- Born: August 19, 1979 (age 46) Ottawa, Ontario, Canada
- Height: 6 ft 2 in (188 cm)
- Weight: 220 lb (100 kg; 15 st 10 lb)
- Position: Defence
- Shot: Left
- Played for: Grand Rapids Griffins
- NHL draft: 26th overall, 1997 Colorado Avalanche
- Playing career: 1999–2004

= Kevin Grimes (ice hockey) =

Canadian ice hockey player (born 1979)

Kevin Grimes (born August 19, 1979) is a Canadian former professional ice hockey player who played in the ECHL and International Hockey League. He was drafted in the first round of the 1997 NHL entry draft by the Colorado Avalanche.

==Early life==
Grimes was born in Ottawa. He played his junior hockey with the Kingston Frontenacs of the OHL from 1996–1999, appearing in 175 games, recording 67 points (8G-59A). In 18 post-season games, Grimes scored six points (2G-4A).

==Career==
Grimes was drafted by the Colorado Avalanche in the 1997 NHL entry draft in the first round, 26th overall. Despite being a first-round selection, he never played a game in the NHL. Grimes signed a multi-year contract with the Ottawa Senators on August 24, 1999.
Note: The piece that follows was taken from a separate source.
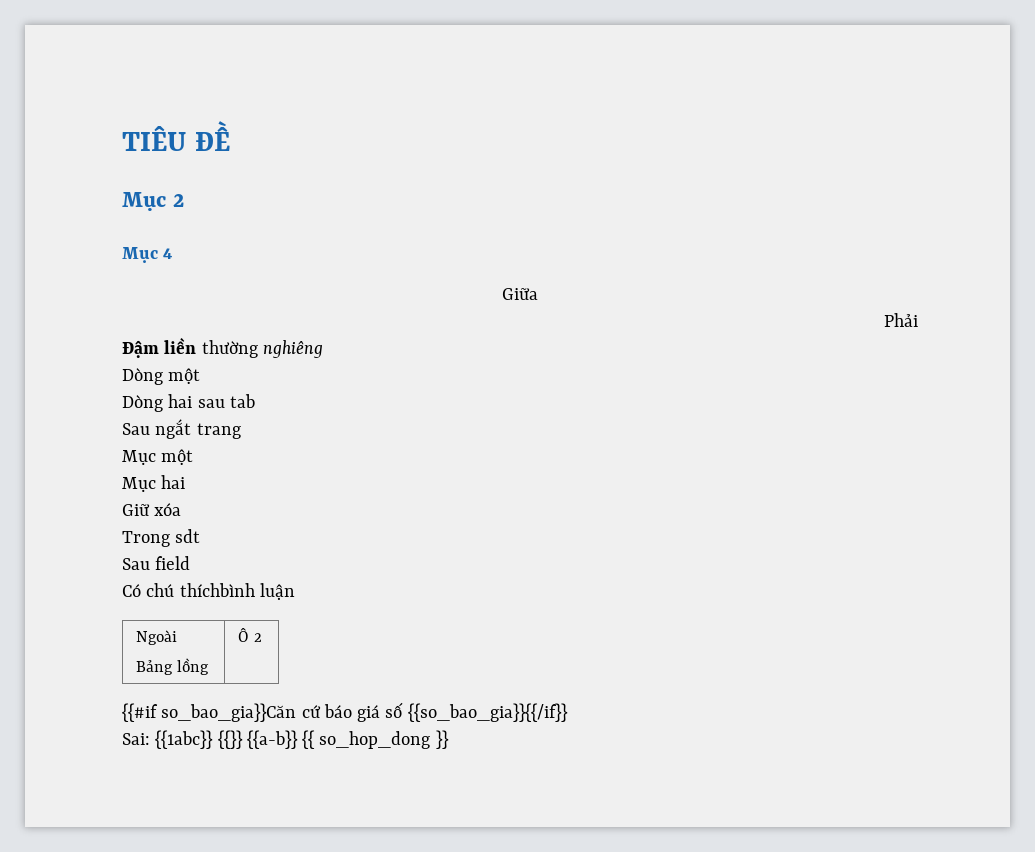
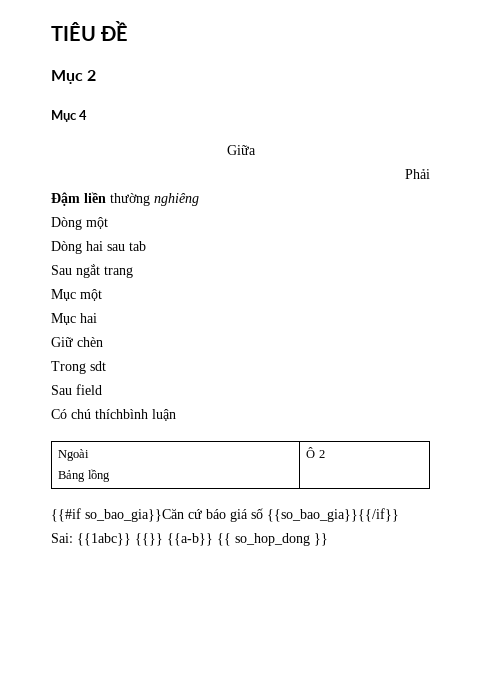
- Giữ xóa
+ Giữ chèn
Grimes played the 1999–2000 season with the Pee Dee Pride of the ECHL, recording three points (1G-2A) in 41 games, and he played 4 games with the Grand Rapids Griffins of the IHL, getting no points. In 2000–01, Grimes played five games with the Griffins, getting no points, and spent 52 games with the Mobile Mysticks of the ECHL, scoring two points (0G-2A). He played eight playoff games with Mobile, earning an assist. Grimes returned to Mobile for the 2001–02 season, earning nine points (2G-7A) in 64 games.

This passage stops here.